No sooner had Edith departed Philadelphia Airport than her mishandling of the unfamiliar German equipment began to take its toll on the aircraft. Unnerved by the presence of a glowering radio operator with the unlikely name of Zuki, and another male who looked like a throwback to the Niebelungen, she half-hoped the entire exercise would have to be cancelled: Raine sent back to Germany, with Gotterdämmerung restored to the pilot's seat where he belonged, and Edith on trial in her father's spiritual courtroom.

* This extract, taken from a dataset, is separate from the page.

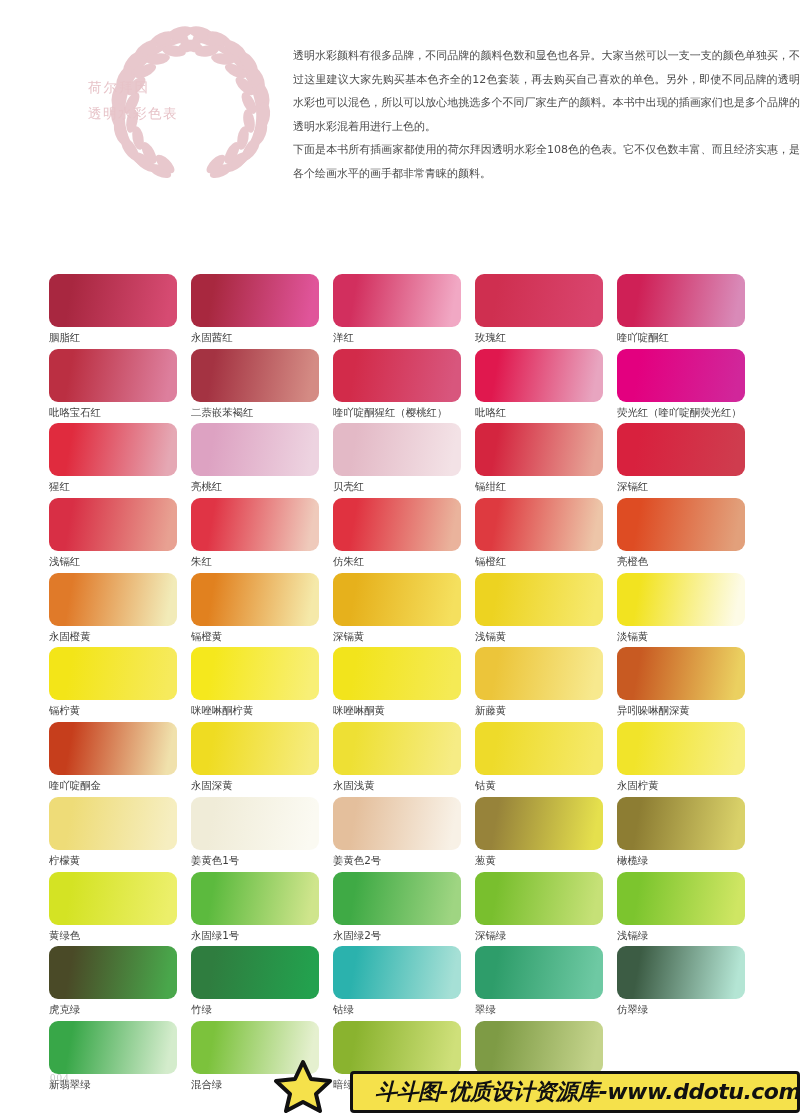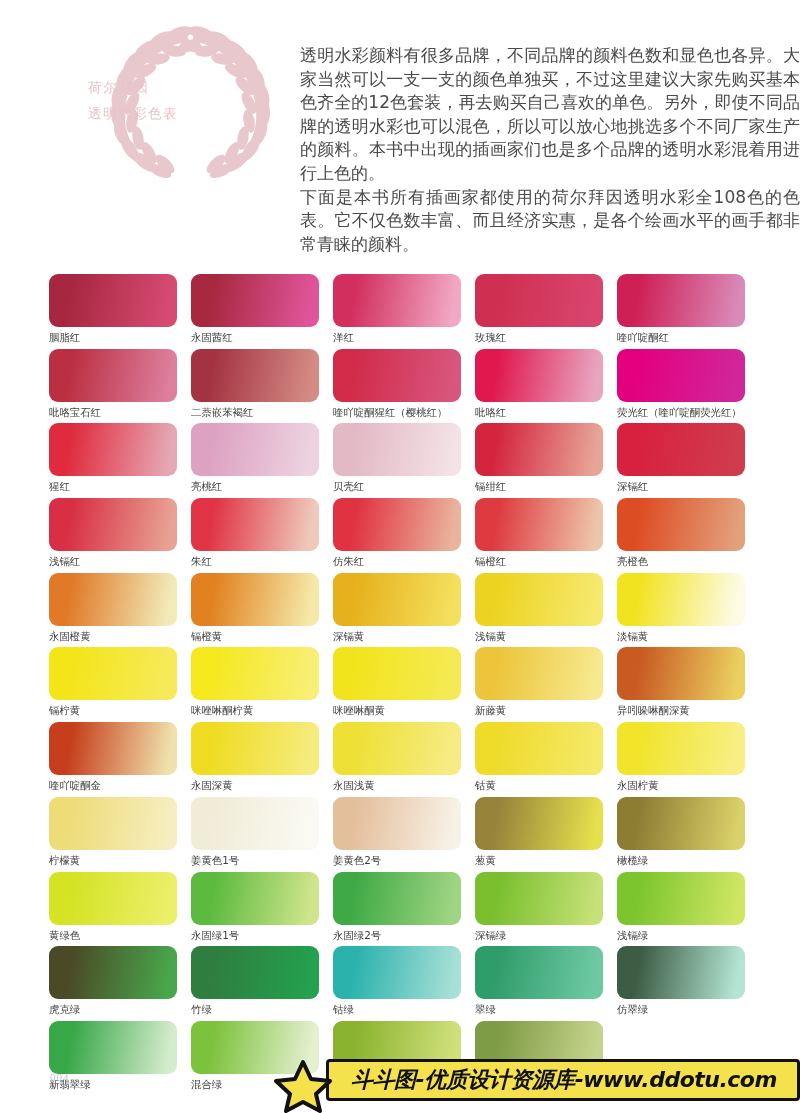"透明水彩颜料有很多品牌，不同品牌的颜料色数和显色也各异。大家当然可以一支一支的颜" .intro { font-size: 17px -> 11px; margin-left: 7px -> 0 }
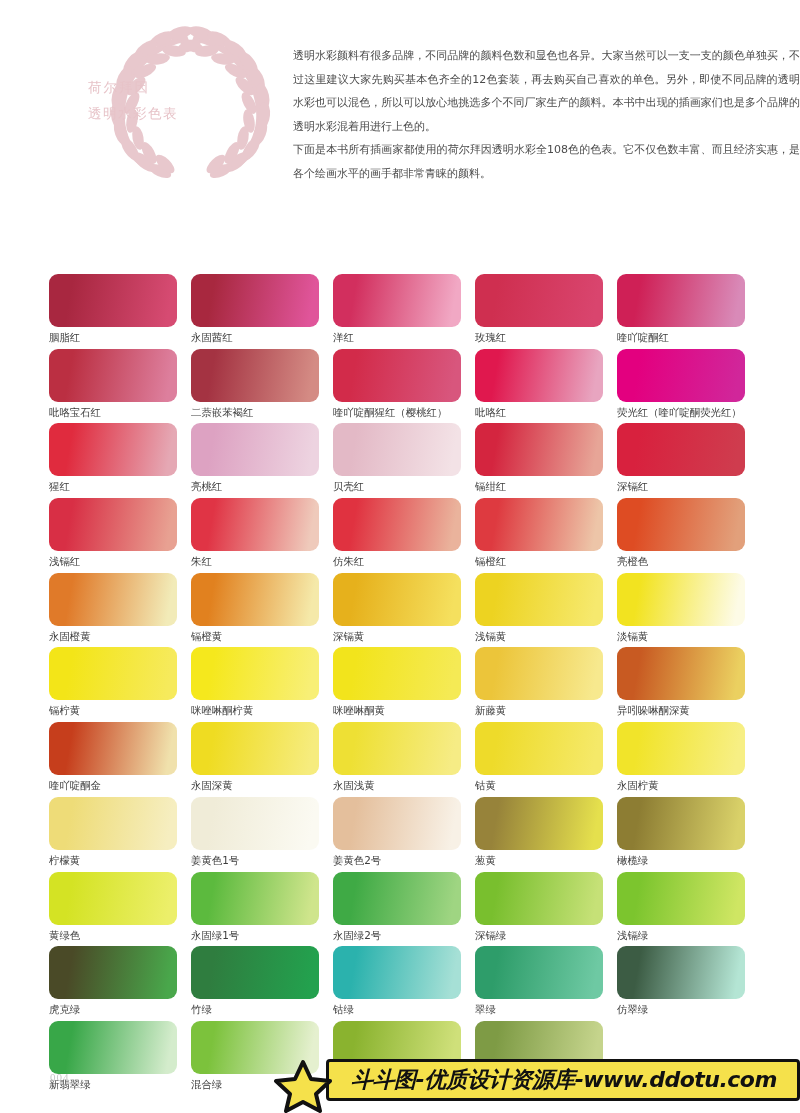"斗斗图-优质设计资源库-www.ddotu.com" .watermark { align-items: flex-start -> flex-end; gap: none -> 24px }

‘Twilight of the Gods,' she murmured to herself as the engine spluttered and the three Germans showed not one ounce of concern. Inside she was panicking but the last thing she wanted was to reveal her terror. Heading due north, she decided to come down in Newfoundland. Knowing the trip was scheduled for a speed of 135 miles per hour, she could not allow her nerves to take over, pressing for a greater velocity. A faster flight would consume more gasoline per hour and could be dangerous. Humming along, and trying to keep to every regulation in the manual she had studied so feverishly before taking off, Edith wanted to reach her emergency destination as soon as the elements would allow.

‘Twilight of the Gods,' she repeated.

Raine smiled at her pilot. Their voices were muffled and the air rushing past made conversation tedious, but German craftsmanship had reduced engine noise to a minimum.
Edith was impressed, worrying that the Reich might have tricked her into this publicity stunt. She knew Zuki doubled as a secret service agent, a kind of protector for Raine, the film canister and the Reich. On arrival in the Fatherland, she would likely be taken into custody – so when would she ever get home?

Indeed, the whole exercise now seemed an absurd pantomime orchestrated by a regime as insular as the woman who now sat beside her. Fate's map of the world might even have the two men now breathing down her back then raping and killing their American aviatrix for fun, once back in Heimat.

Edith noticed the radio operator behind the pilot's cabin now deeply absorbed in his work. Did German technology extend so far as to allow Zuki to talk to some other country? Inconceivable!

‘
Scheiss!
' Gotterdämmerung had spoken, and the lights had gone out.

‘It looks like the main fuse,' Edith shouted in German. To her astonishment Raine calmly removed a replacement from the tool box and set to work with the men to remove the faulty one. Did the film-maker know more about flying than she had cared to admit? Edith turned to the small, misted window to her left and gasped at the sight. Heaven looked in at them and the American forced her fears to one side, allowing her soul to experience the exultation she always felt when in command of a flying machine surging through God's domain.